ACTIVITY: What lines of the data below include the word "bottom"? Report them by copying each.

***** SUPPLIED ENTRIES

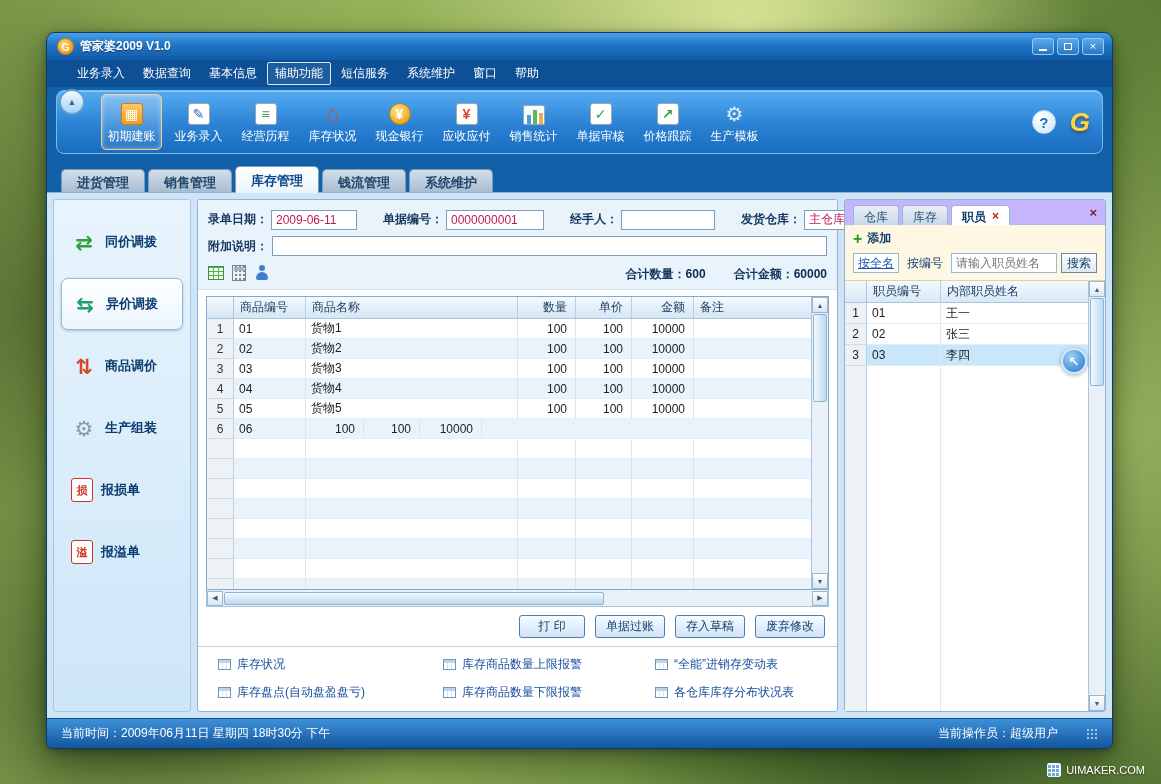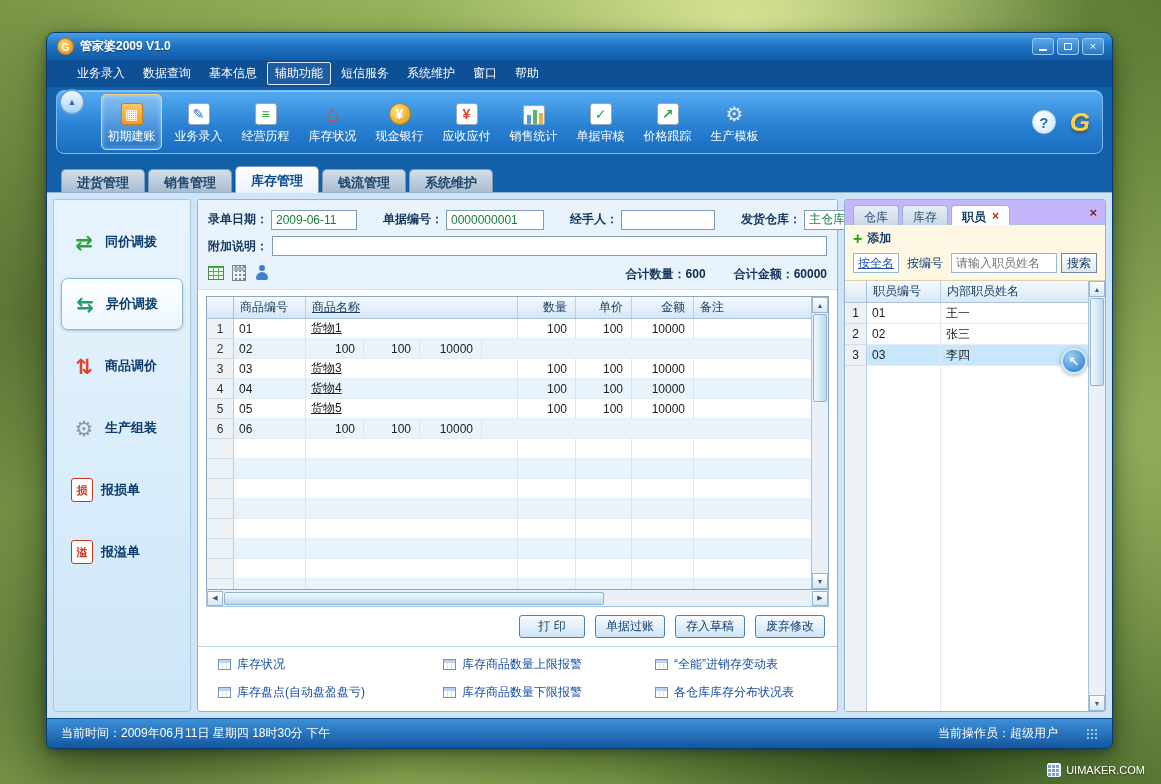--- a/index.html
+++ b/index.html
@@ -97,21 +97,21 @@
   .doc-badge { width:22px; height:24px; flex:0 0 22px; background:#fff; border:1px solid #cc3322; border-radius:3px;
     color:#cc3322; font-size:11px; font-weight:bold; display:flex; align-items:center; justify-content:center; }
 
   
   .main { flex:1; min-width:0; background:#fff; border:1px solid #8fb3d1; border-radius:3px;
     display:flex; flex-direction:column; }
   .form-area { background:#e9f3fc; padding:6px 10px 4px; border-bottom:1px solid #d3e4f2; }
   .form-row { display:flex; align-items:center; height:27px; gap:26px; }
   .fgroup { display:flex; align-items:center; gap:3px; }
   .flabel { font-size:12px; color:#14365c; font-weight:bold; white-space:nowrap; }
-  input.finput { height:20px; border:1px solid #7f9db9; background:#fff; font-size:12px; padding:0 4px; color:#15803d; outline:none; }
+  input.finput { height:20px; border:1px solid #7f9db9; background:#fff; font-size:12px; padding:0 4px; color:#be185d; outline:none; }
   .w-date{width:86px} .w-doc{width:98px} .w-hand{width:94px} .w-ware{width:114px}
   .note-row { display:flex; align-items:center; height:26px; gap:4px; }
   .note-row input { flex:1; }
   .tools-row { display:flex; align-items:center; height:26px; gap:8px; padding-top:2px; }
   .mini-grid { width:16px; height:14px; border:1px solid #3f8f3f; background-color:#f0fff0;
     background-image:repeating-linear-gradient(0deg,transparent 0 3px,#57b057 3px 4px),
       repeating-linear-gradient(90deg,transparent 0 4px,#57b057 4px 5px); }
   .mini-calc { width:14px; height:16px; border:1px solid #78818c; background-color:#eef2f5;
     background-image:linear-gradient(#9fb6c6,#9fb6c6),radial-gradient(#7a8794 1px,transparent 1.4px);
     background-size:10px 4px,4px 4px; background-position:1px 1px,1px 7px; background-repeat:no-repeat,repeat; }
@@ -128,21 +128,21 @@
   .grid-header { display:flex; height:22px; flex:0 0 22px; background:linear-gradient(#f4f9fd,#d6e6f4);
     border-bottom:1px solid #a9c4dd; font-size:12px; color:#1c3f63; }
   .gh { display:flex; align-items:center; padding-left:6px; border-right:1px solid #b9cfe4; }
   .grid-row { display:flex; height:20px; flex:0 0 20px; font-size:12px; color:#222; background:#fff; }
   .grid-row.alt { background:#e8f3fc; }
   .gc { display:flex; align-items:center; padding:0 5px; border-right:1px solid #d8e6f2; border-bottom:1px solid #e2edf7; }
   .gut-h { width:27px; flex:0 0 27px; padding-left:0; background:linear-gradient(#f4f9fd,#d6e6f4); border-right:1px solid #a9c4dd; }
   .gut { width:27px; flex:0 0 27px; background:#edf2f7; border-right:1px solid #b9cfe4; border-bottom:1px solid #cfdde9;
     justify-content:center; padding:0; color:#333; }
   .c-code { width:72px; flex:0 0 72px; }
-  .c-name { width:212px; flex:0 0 212px;text-decoration:underline; }
+  .c-name { width:212px; flex:0 0 212px; }
   .c-qty { width:58px; flex:0 0 58px; justify-content:flex-end; padding-right:8px; }
   .c-price { width:56px; flex:0 0 56px; justify-content:flex-end; padding-right:8px; }
   .c-amt { width:62px; flex:0 0 62px; justify-content:flex-end; padding-right:8px; }
   .c-note { flex:1; border-right:none; }
   .vscroll { width:17px; flex:0 0 17px; border-left:1px solid #a9c4dd; background:#e9f0f7; display:flex; flex-direction:column; }
   .varrow { height:16px; flex:0 0 16px; background:linear-gradient(#fdfefe,#d8e6f2); border:1px solid #9ab7d2;
     font-size:7px; color:#3c5a78; display:flex; align-items:center; justify-content:center; }
   .vthumb { height:88px; flex:0 0 88px; margin:1px; background:linear-gradient(90deg,#f2f9ff,#bcd9f0);
     border:1px solid #8fb3d1; border-radius:2px; }
   .vfill { flex:1; }
@@ -422,20 +422,21 @@
               <div class="gc c-code">01</div>
               <div class="gc c-name">货物1</div>
               <div class="gc c-qty">100</div>
               <div class="gc c-price">100</div>
               <div class="gc c-amt">10000</div>
               <div class="gc c-note"></div>
             </div>
             <div class="grid-row alt">
               <div class="gc gut">2</div>
               <div class="gc c-code">02</div>
+              <div class="gc c-name">货物2</div>
               <div class="gc c-qty">100</div>
               <div class="gc c-price">100</div>
               <div class="gc c-amt">10000</div>
               <div class="gc c-note"></div>
             </div>
             <div class="grid-row">
               <div class="gc gut">3</div>
               <div class="gc c-code">03</div>
               <div class="gc c-name">货物3</div>
               <div class="gc c-qty">100</div>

**********

WRITTEN RESPONSE:
   .form-area { background:#e9f3fc; padding:6px 10px 4px; border-bottom:1px solid #d3e4f2; }
     border-bottom:1px solid #a9c4dd; font-size:12px; color:#1c3f63; }
   .gc { display:flex; align-items:center; padding:0 5px; border-right:1px solid #d8e6f2; border-bottom:1px solid #e2edf7; }
   .gut { width:27px; flex:0 0 27px; background:#edf2f7; border-right:1px solid #b9cfe4; border-bottom:1px solid #cfdde9;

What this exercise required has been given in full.